Running LLMs on a Steam Deck in 5 minutes

TL;DR

We'll use Distrobox to create an Ubuntu container, install the necessary tools, and compile llama.cpp with GPU support.
In a couple of minutes, you'll be able to run a model like Gemma 3 1B (or any 4b - 7b model) directly on your Steam Deck's GPU.
The Deck's GPU uses around 10-11W when generating responses. The whole machine uses around 20-25W.
You don't need to modify your SteamOS at all. Everything runs inside a container.

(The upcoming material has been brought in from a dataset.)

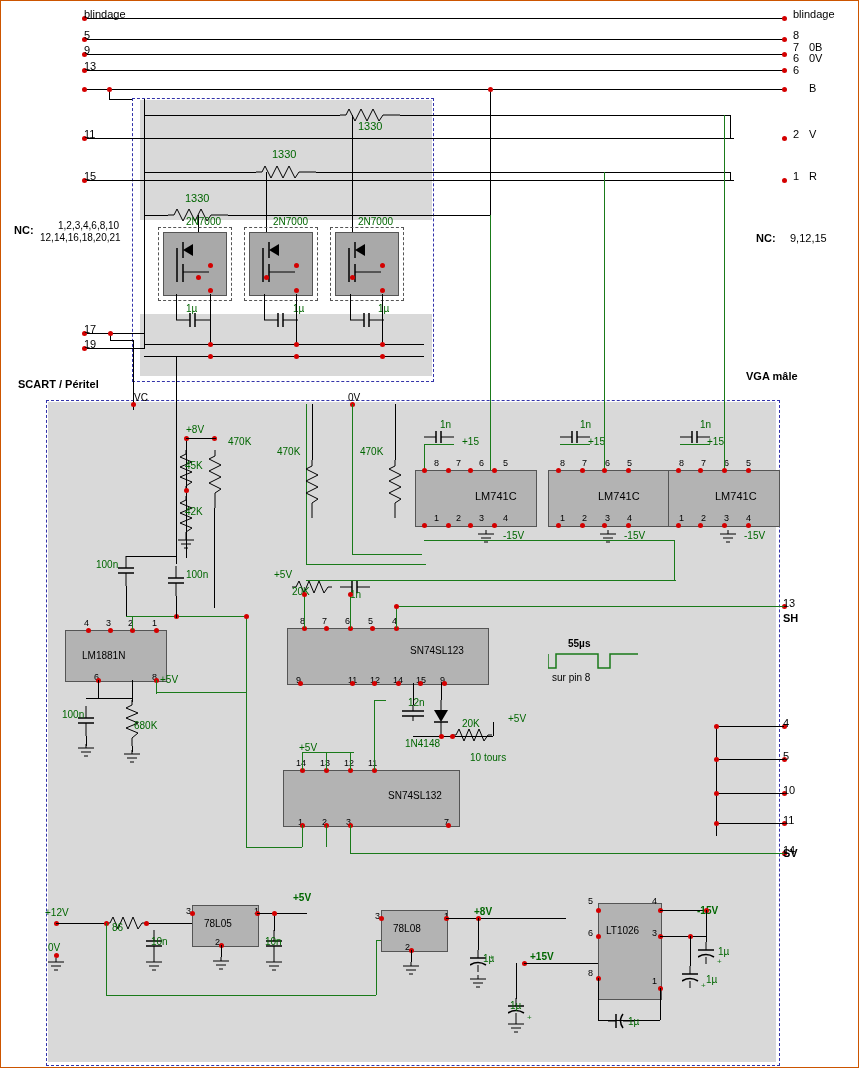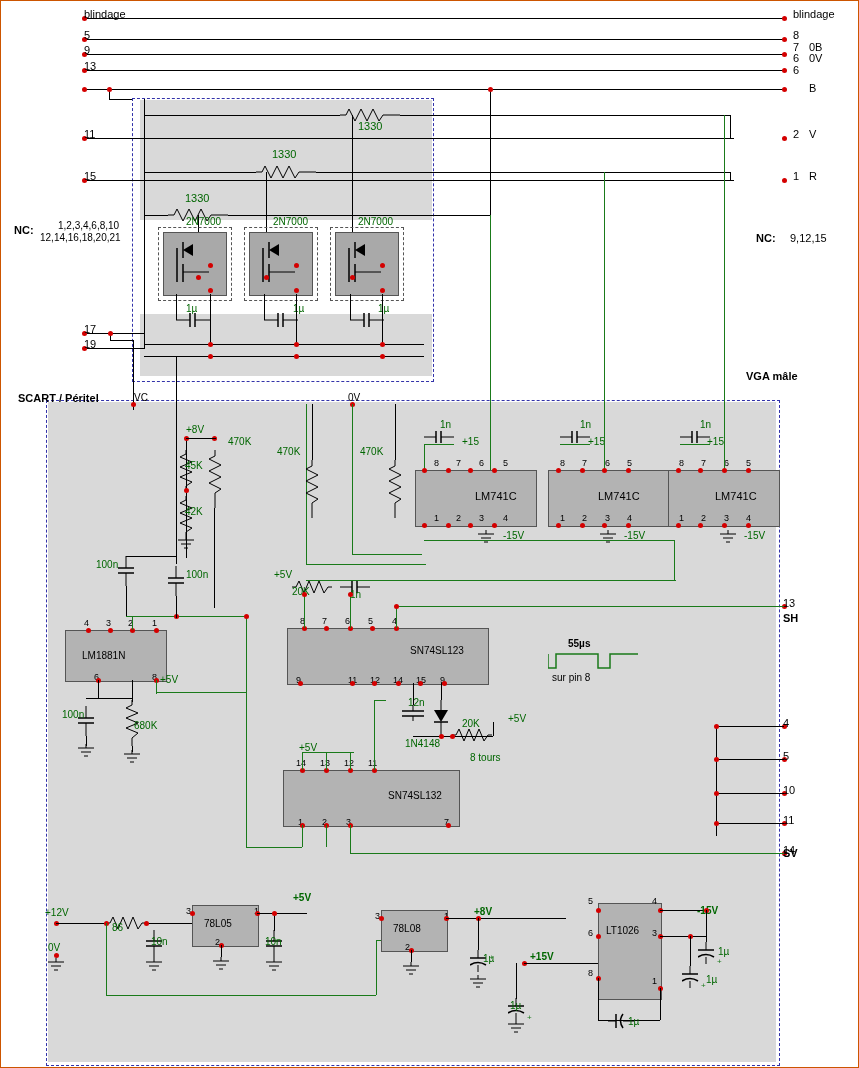"SCART / Péritel" div.lbl { top: 392px -> 378px }
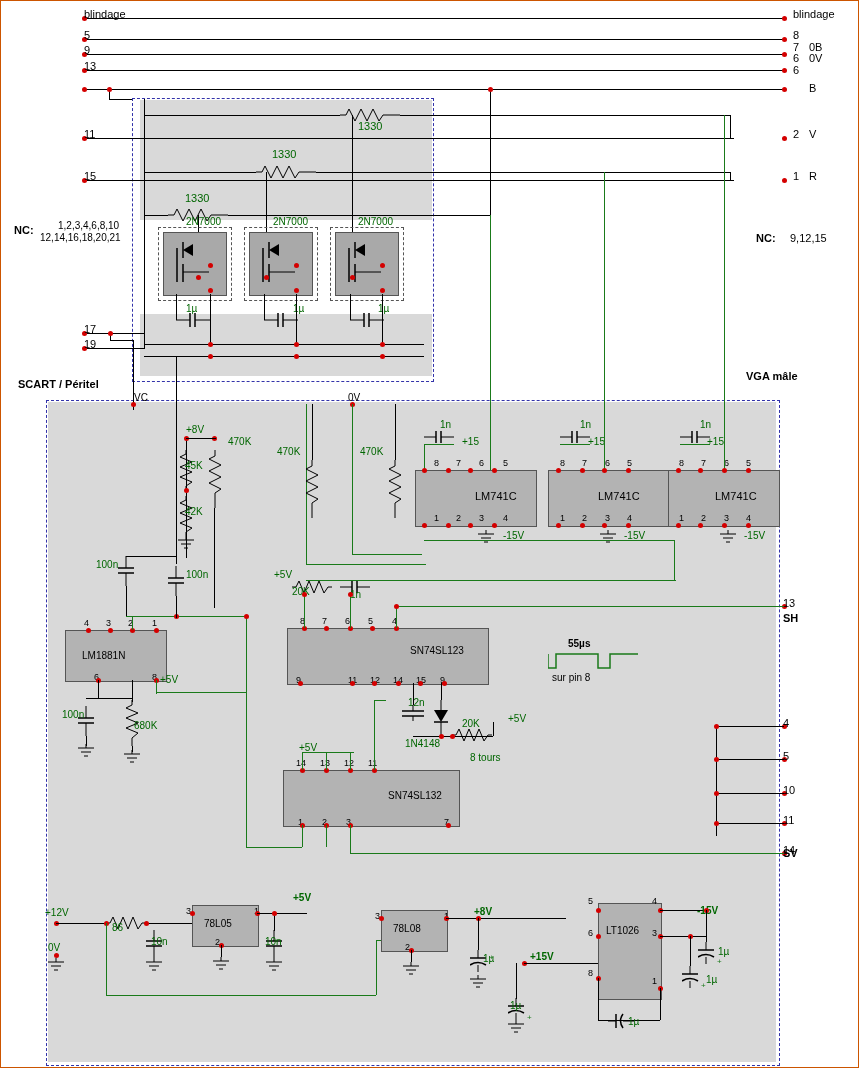"8 tours" div.lbl { text: 8 -> 10 }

The Steam Deck is a surprisingly capable device for running local LLMs. With a bit of setup, you can have a portable, powerful inference machine.

Component	Specification
APU	7 nm AMD APU
CPU	Zen 2 4-core/8-thread, 2.4-3.5GHz
GPU	8 RDNA 2 compute units, 1.6GHz
RAM	16 GB LPDDR5 @ 5500 MT/s

A Note on VRAM

The Steam Deck shares its 16GB of RAM between the system and the GPU. By default, the GPU is allocated 1GB of this shared memory. However, you can increase this to 4GB in the BIOS, which is highly recommended for running larger models.

Shut down the Steam Deck completely.
Hold Volume Up (+) and press the Power button. Release the power button but keep holding Volume Up until you hear a chime.
Select Setup Utility.
Navigate to Advanced.
Set UMA Frame Buffer Size to 4G.
Go to Save & Exit and select Save Changes and Exit.

1. Enable SSH

First, we need to get shell access to the Steam Deck.

Switch to Desktop Mode: Press the Steam button, go to Power, and select Switch to Desktop.
Open Konsole: Click the bottom-left button, go to System, and open Konsole.
Set a Password: Press the X button to open the on-screen keyboard.Type passwd and press enter to set a password for the deck user. You'll need this to SSH in.
Enable SSH: Run the following command to start the SSH server:

    sudo systemctl enable sshd --now

Find Your IP Address: Click the Wi-Fi icon in the bottom-right corner, click the arrow on your current connection, and choose Details to find your IP address.
Connect via SSH: From another computer on the same network, you can now SSH into your Steam Deck:

    ssh deck@your-ip-address

2. Create a Distrobox Container

Next, we'll create an Ubuntu container to house our development environment. This keeps the main SteamOS clean. We are using Distrobox, which is a tool that allows you to create and manage containerized development environments.

Create the container:

    distrobox create -I ubuntu:24.04

Enter the container:

    distrobox enter ubuntu:24.04

From now on, everything we do will be inside the container (your SteamOS will remain untouched). You can exit the container at any time by typing exit.

3. Install Dependencies

Inside the Distrobox container, we need to install the tools required to build llama.cpp with GPU acceleration.

sudo apt update && sudo apt install -y rocminfo nano ncdu nload screen tmux pigz unzip iotop htop build-essential cmake git mesa-vulkan-drivers libvulkan-dev vulkan-tools glslang-tools glslc libshaderc-dev spirv-tools  libcurl4-openssl-dev ca-certificates kmod ccache radeontop

4. Build llama.cpp

Now we can clone the llama.cpp repository and build it with Vulkan support.

Clone the repo:

    git clone https://github.com/ggml-org/llama.cpp
    cd llama.cpp

Configure the build:

    rm -rf build
    cmake -B build -DGGML_VULKAN=ON -DGGML_CCACHE=ON

Build it:

    cmake --build build --config Release -j

5. Run an LLM!

With llama.cpp built, you can now run a model. This command will download and run Gemma 3 1B, using the Steam Deck's GPU for acceleration.

./build/bin/llama-cli \
  -hf unsloth/gemma-3-1b-it-GGUF\
  --gpu-layers -1 \
  -p "Say hello from Steam Deck GPU."

You should see the model generate a response, with the GPU taking on the bulk of the work.

6. Power Consumption

A quick note on power. While running the Gemma 3 1B model, the GPU consumes around 10W. Factoring in the CPU, the total power draw is between 20-25W. This makes the Steam Deck a surprisingly efficient device for running even quantized 7B models.

Conclusion

The ability to run quantized 7B models in such a small and power-efficient form factor is incredible. I wonder if there are any good role-play finetunes that fit in the Deck's VRAM? Who else is thinking about building something an AI companion that you can speak to (and that can speak back)?